- Data in this exercise

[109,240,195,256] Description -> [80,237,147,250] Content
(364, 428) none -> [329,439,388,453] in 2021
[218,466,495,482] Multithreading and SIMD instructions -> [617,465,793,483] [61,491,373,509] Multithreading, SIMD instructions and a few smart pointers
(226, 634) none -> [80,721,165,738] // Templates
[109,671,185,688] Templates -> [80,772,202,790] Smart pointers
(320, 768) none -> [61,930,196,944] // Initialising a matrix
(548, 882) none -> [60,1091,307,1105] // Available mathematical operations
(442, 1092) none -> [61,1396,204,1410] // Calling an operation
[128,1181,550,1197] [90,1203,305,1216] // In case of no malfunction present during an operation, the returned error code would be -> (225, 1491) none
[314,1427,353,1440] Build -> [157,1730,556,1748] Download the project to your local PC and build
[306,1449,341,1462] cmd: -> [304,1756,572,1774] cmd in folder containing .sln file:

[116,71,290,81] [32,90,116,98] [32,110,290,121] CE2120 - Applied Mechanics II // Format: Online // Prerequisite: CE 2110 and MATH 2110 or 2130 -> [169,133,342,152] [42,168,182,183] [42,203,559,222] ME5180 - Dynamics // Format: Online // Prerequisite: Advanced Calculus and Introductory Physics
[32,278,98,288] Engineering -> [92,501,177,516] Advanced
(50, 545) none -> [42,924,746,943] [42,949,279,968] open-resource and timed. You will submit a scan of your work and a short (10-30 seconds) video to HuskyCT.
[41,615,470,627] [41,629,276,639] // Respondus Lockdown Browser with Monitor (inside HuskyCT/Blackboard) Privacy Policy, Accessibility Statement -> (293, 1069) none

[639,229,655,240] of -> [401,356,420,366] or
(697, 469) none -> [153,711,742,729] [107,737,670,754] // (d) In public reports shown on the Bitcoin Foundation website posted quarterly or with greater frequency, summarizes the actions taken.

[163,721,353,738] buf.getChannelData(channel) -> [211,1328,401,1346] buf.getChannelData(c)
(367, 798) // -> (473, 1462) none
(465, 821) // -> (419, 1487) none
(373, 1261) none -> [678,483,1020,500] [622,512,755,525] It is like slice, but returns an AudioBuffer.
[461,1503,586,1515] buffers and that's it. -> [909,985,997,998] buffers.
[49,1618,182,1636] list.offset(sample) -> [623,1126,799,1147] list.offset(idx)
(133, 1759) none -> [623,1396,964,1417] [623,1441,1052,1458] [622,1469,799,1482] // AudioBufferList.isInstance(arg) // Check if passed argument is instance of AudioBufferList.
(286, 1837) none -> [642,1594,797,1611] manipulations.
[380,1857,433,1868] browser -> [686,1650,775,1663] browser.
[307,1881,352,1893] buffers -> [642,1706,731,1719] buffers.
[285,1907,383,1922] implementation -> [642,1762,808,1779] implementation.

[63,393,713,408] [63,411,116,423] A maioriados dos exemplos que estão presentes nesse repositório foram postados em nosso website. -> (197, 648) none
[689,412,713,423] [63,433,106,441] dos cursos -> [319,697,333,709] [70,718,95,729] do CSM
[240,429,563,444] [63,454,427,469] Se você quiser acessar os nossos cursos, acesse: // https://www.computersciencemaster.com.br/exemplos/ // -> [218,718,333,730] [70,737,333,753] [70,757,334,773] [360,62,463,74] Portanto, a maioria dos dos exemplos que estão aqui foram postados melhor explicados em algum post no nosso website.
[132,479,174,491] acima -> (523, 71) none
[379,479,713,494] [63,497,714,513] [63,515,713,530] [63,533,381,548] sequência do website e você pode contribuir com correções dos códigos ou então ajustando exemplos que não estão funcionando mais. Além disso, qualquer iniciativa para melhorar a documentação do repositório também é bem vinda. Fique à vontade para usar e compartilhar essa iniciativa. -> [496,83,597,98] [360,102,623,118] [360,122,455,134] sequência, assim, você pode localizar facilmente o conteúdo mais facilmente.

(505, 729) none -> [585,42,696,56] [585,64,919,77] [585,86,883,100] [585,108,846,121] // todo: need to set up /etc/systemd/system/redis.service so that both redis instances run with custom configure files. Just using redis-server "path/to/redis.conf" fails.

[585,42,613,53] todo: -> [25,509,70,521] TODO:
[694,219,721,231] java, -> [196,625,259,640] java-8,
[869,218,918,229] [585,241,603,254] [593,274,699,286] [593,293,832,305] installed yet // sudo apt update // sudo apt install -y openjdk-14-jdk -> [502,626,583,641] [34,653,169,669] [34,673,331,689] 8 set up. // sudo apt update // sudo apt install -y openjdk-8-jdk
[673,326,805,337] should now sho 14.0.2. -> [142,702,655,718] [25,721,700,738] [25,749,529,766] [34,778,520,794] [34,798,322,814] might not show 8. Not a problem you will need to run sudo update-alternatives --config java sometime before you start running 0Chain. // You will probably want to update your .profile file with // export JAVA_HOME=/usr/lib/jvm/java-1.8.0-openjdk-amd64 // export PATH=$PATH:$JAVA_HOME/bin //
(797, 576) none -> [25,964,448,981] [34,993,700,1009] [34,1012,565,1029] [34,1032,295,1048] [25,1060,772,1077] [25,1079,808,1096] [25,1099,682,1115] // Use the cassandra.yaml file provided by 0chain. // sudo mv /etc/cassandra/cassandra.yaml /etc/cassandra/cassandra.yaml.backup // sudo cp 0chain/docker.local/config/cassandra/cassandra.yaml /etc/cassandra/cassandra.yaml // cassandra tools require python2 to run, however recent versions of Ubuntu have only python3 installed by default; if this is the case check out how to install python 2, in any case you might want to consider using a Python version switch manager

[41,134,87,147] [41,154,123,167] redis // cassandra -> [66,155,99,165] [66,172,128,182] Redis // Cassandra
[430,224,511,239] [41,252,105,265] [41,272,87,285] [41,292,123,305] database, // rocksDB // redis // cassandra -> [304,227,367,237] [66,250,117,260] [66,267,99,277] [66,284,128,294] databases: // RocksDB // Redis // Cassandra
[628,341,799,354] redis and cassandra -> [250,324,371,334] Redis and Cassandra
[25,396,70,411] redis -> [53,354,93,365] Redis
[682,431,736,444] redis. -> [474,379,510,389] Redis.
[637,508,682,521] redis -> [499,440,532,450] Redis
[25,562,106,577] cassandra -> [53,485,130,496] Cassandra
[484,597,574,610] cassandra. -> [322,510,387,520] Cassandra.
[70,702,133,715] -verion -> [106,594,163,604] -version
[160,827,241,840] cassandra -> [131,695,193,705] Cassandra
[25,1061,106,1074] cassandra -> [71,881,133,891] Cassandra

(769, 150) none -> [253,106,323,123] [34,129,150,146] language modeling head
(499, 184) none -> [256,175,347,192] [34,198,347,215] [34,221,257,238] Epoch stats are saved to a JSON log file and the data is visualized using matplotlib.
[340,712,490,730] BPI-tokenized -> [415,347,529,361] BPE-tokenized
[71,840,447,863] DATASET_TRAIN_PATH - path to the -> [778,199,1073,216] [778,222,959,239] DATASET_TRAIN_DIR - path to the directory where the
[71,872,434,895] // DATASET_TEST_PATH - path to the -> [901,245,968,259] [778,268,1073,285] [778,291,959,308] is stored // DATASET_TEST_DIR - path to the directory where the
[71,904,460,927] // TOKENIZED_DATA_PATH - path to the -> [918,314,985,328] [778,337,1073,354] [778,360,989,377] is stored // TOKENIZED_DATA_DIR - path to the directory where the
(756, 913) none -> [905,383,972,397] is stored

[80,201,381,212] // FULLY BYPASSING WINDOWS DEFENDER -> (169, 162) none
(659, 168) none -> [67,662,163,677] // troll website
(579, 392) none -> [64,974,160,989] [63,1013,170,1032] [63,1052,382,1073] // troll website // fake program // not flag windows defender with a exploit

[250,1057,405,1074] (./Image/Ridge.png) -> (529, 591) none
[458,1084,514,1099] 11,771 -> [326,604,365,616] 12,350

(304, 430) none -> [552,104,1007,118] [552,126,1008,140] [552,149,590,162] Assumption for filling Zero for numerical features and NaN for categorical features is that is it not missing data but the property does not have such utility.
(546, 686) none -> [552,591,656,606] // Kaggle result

- Prompt
Within the material above, extract exactly the lines that start at the line containing "[25,562,106,577] cassandra ->" and stop after the line containing "[71,840,447,863] DATASET_TRAIN_PATH - path", and only those.

- Solution to this exercise
[25,562,106,577] cassandra -> [53,485,130,496] Cassandra
[484,597,574,610] cassandra. -> [322,510,387,520] Cassandra.
[70,702,133,715] -verion -> [106,594,163,604] -version
[160,827,241,840] cassandra -> [131,695,193,705] Cassandra
[25,1061,106,1074] cassandra -> [71,881,133,891] Cassandra

(769, 150) none -> [253,106,323,123] [34,129,150,146] language modeling head
(499, 184) none -> [256,175,347,192] [34,198,347,215] [34,221,257,238] Epoch stats are saved to a JSON log file and the data is visualized using matplotlib.
[340,712,490,730] BPI-tokenized -> [415,347,529,361] BPE-tokenized
[71,840,447,863] DATASET_TRAIN_PATH - path to the -> [778,199,1073,216] [778,222,959,239] DATASET_TRAIN_DIR - path to the directory where the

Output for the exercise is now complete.